--- What the task asks ---
The listing that follows should be copied in full and exactly, with no pictures.

--- Record extracts ---
+===+

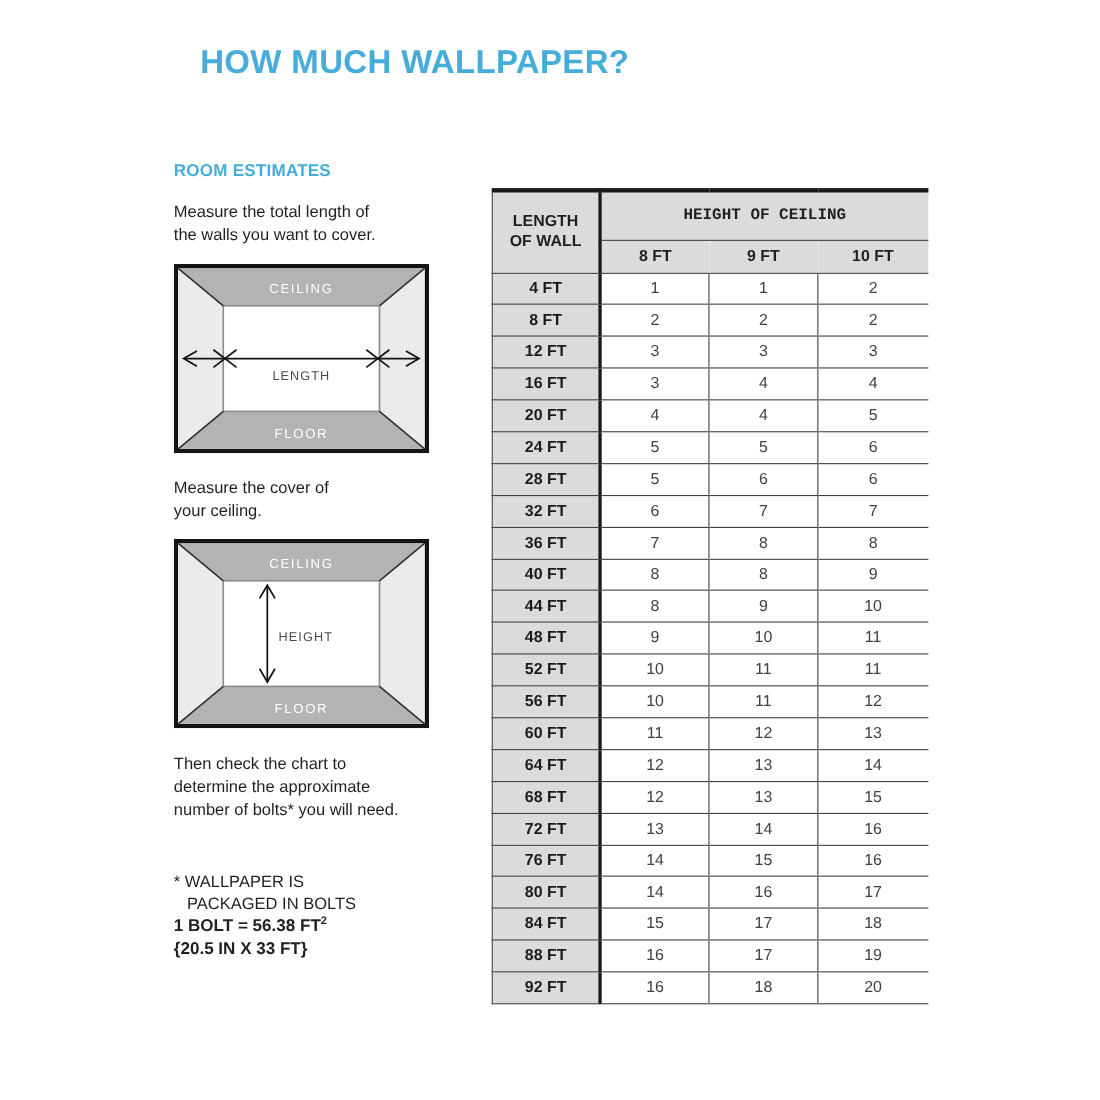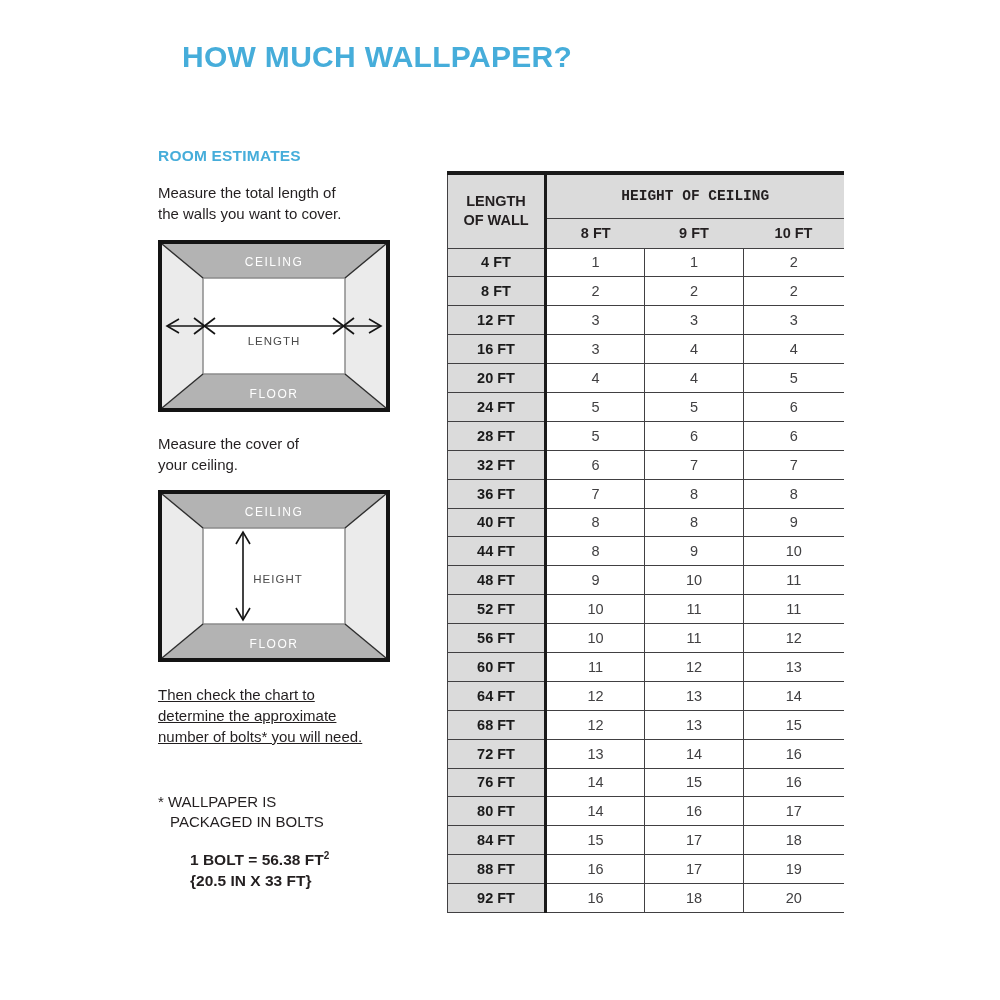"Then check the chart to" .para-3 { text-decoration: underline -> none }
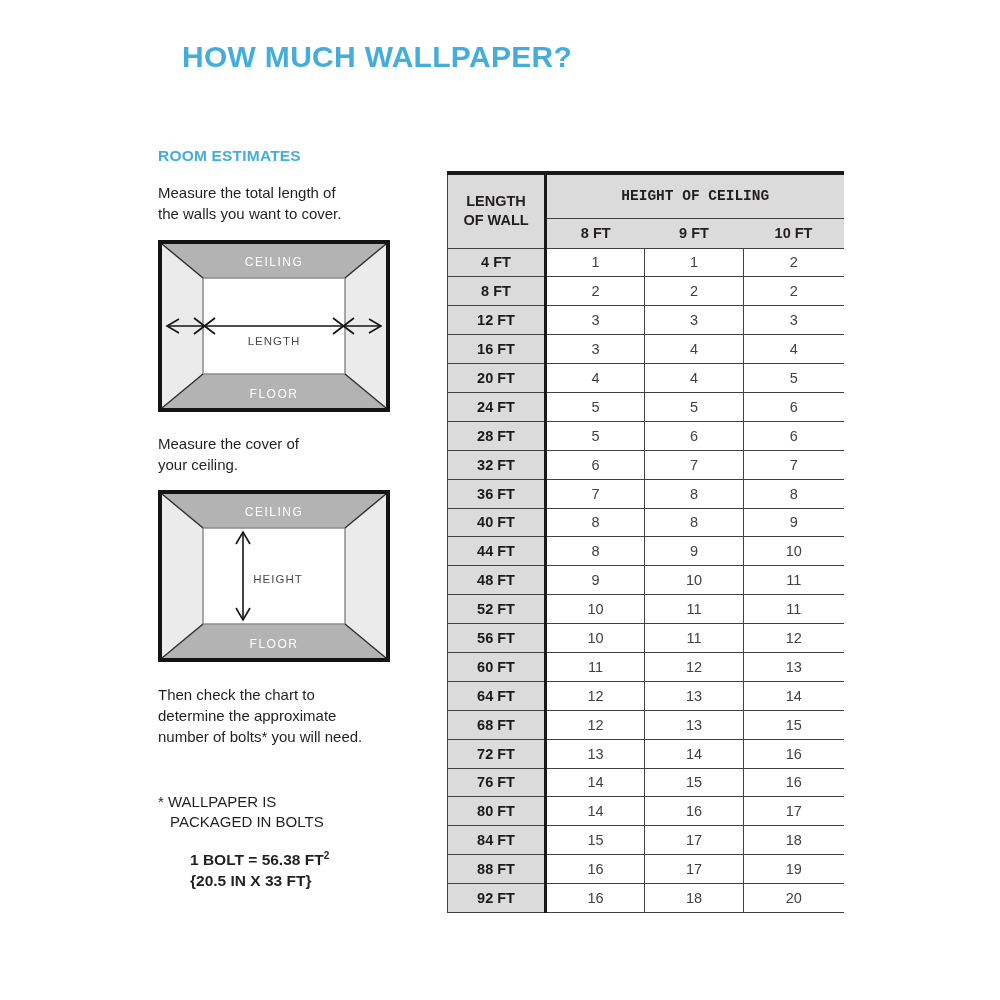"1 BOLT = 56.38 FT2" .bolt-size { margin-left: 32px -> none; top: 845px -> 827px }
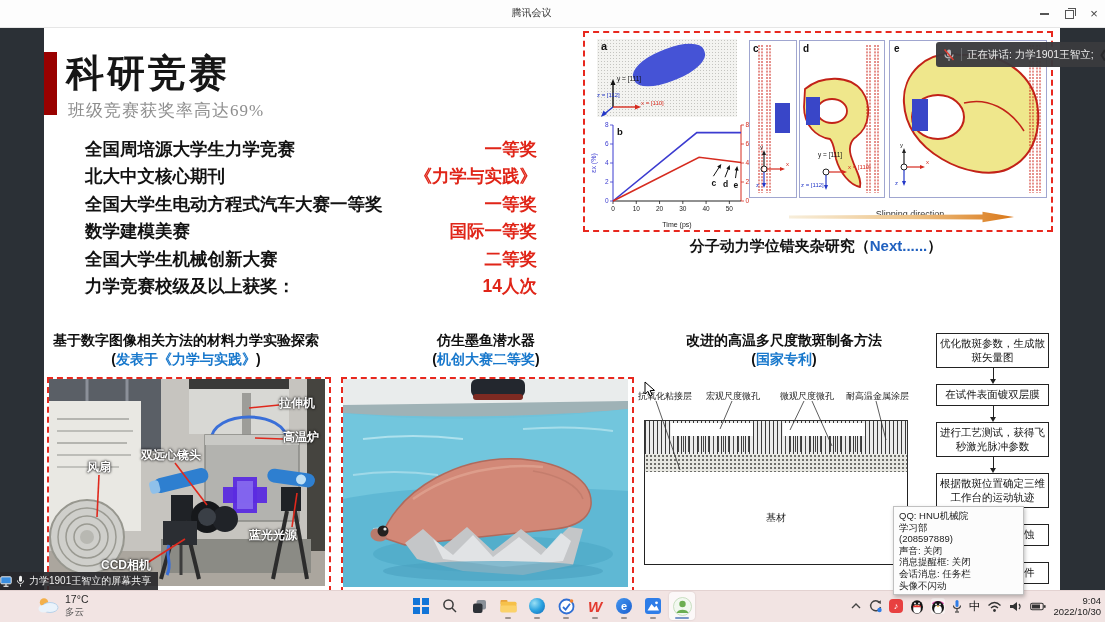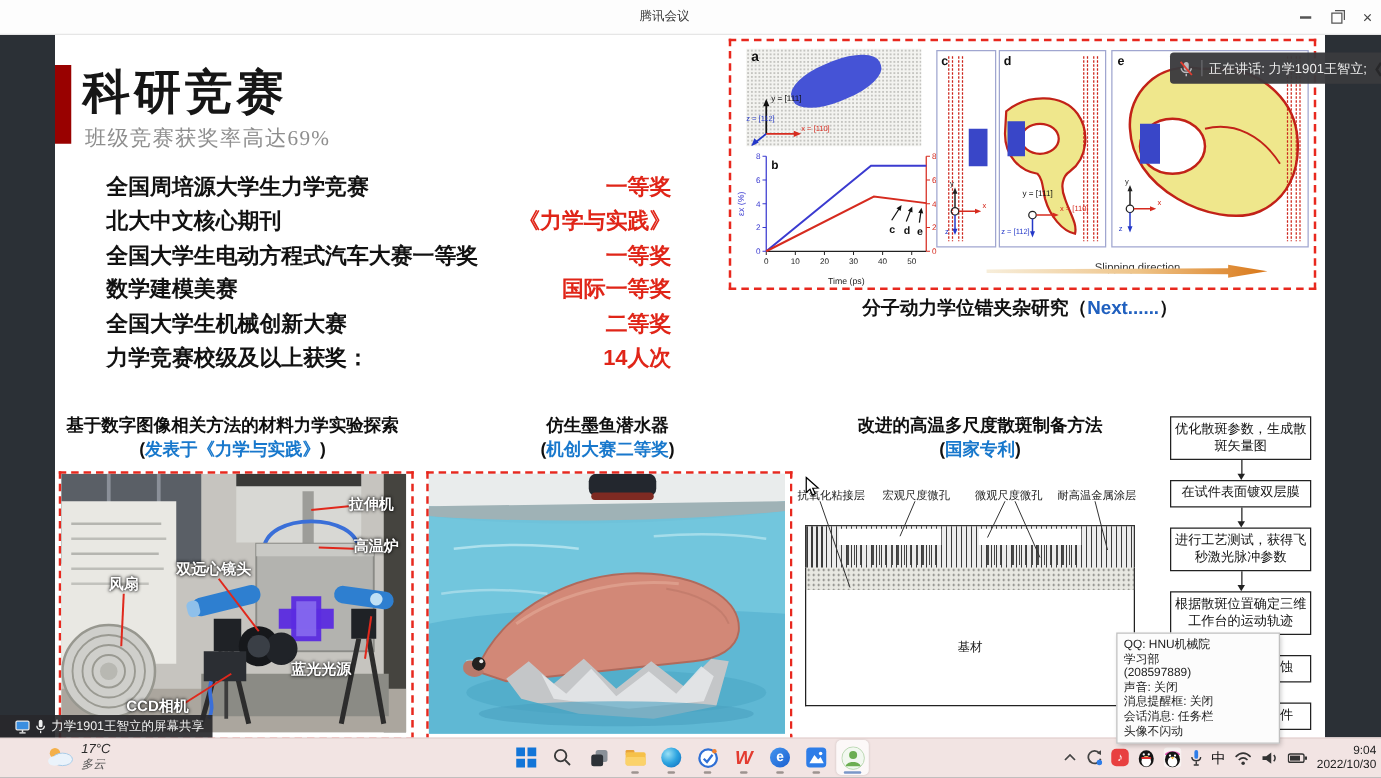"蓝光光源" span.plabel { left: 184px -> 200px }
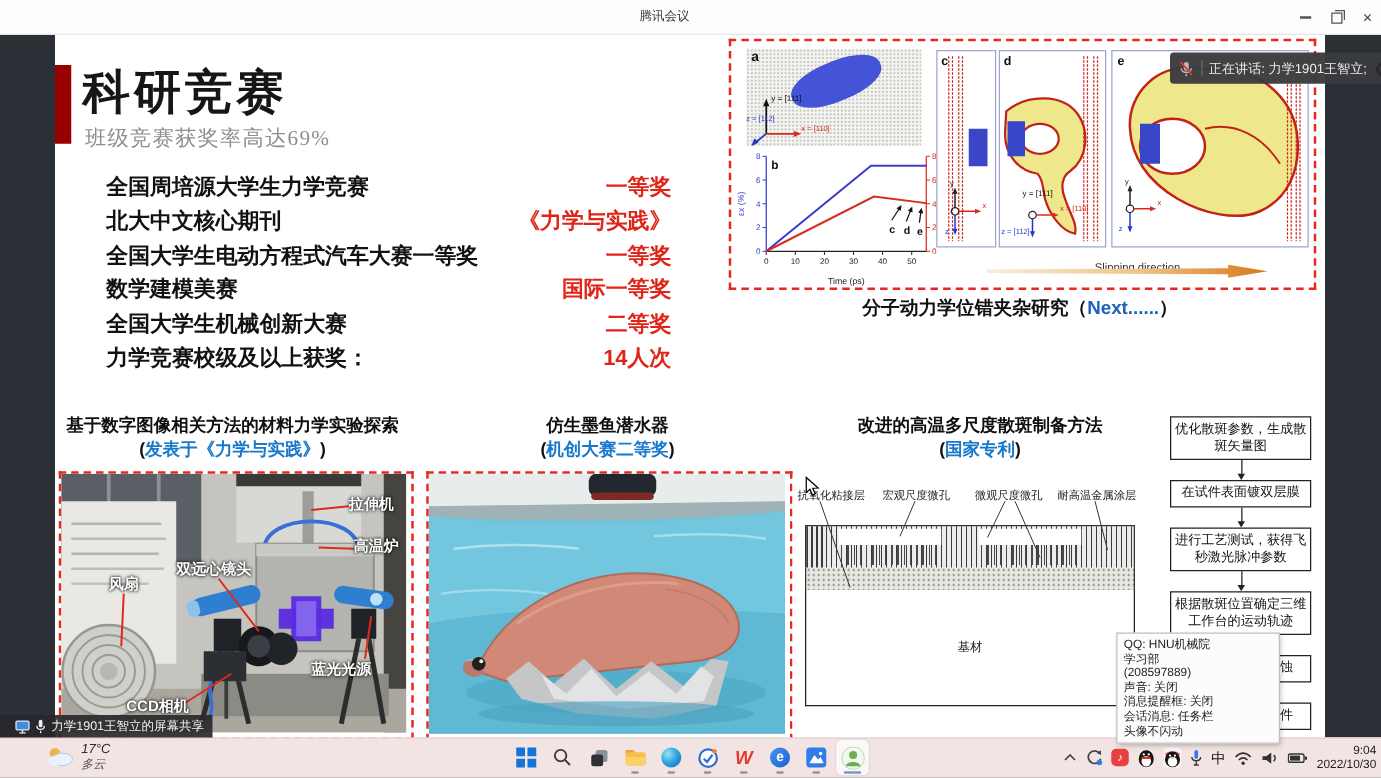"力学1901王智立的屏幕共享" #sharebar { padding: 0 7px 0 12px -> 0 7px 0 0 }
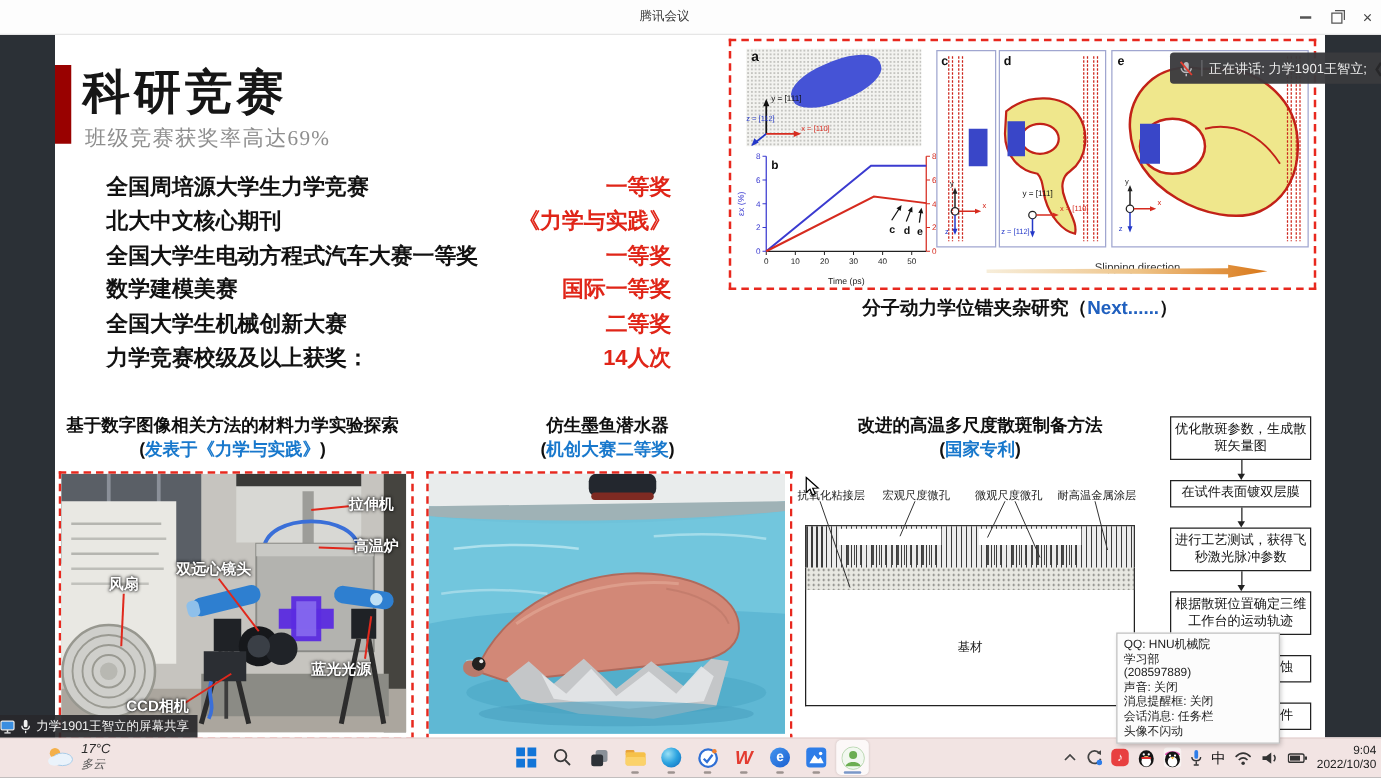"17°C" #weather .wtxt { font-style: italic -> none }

+===+

--- Response area ---
"Then check the chart to" .para-3 { text-decoration: underline -> none }
"1 BOLT = 56.38 FT2" .bolt-size { margin-left: 32px -> none; top: 845px -> 827px }
"蓝光光源" span.plabel { left: 184px -> 200px }
"力学1901王智立的屏幕共享" #sharebar { padding: 0 7px 0 12px -> 0 7px 0 0 }
"17°C" #weather .wtxt { font-style: italic -> none }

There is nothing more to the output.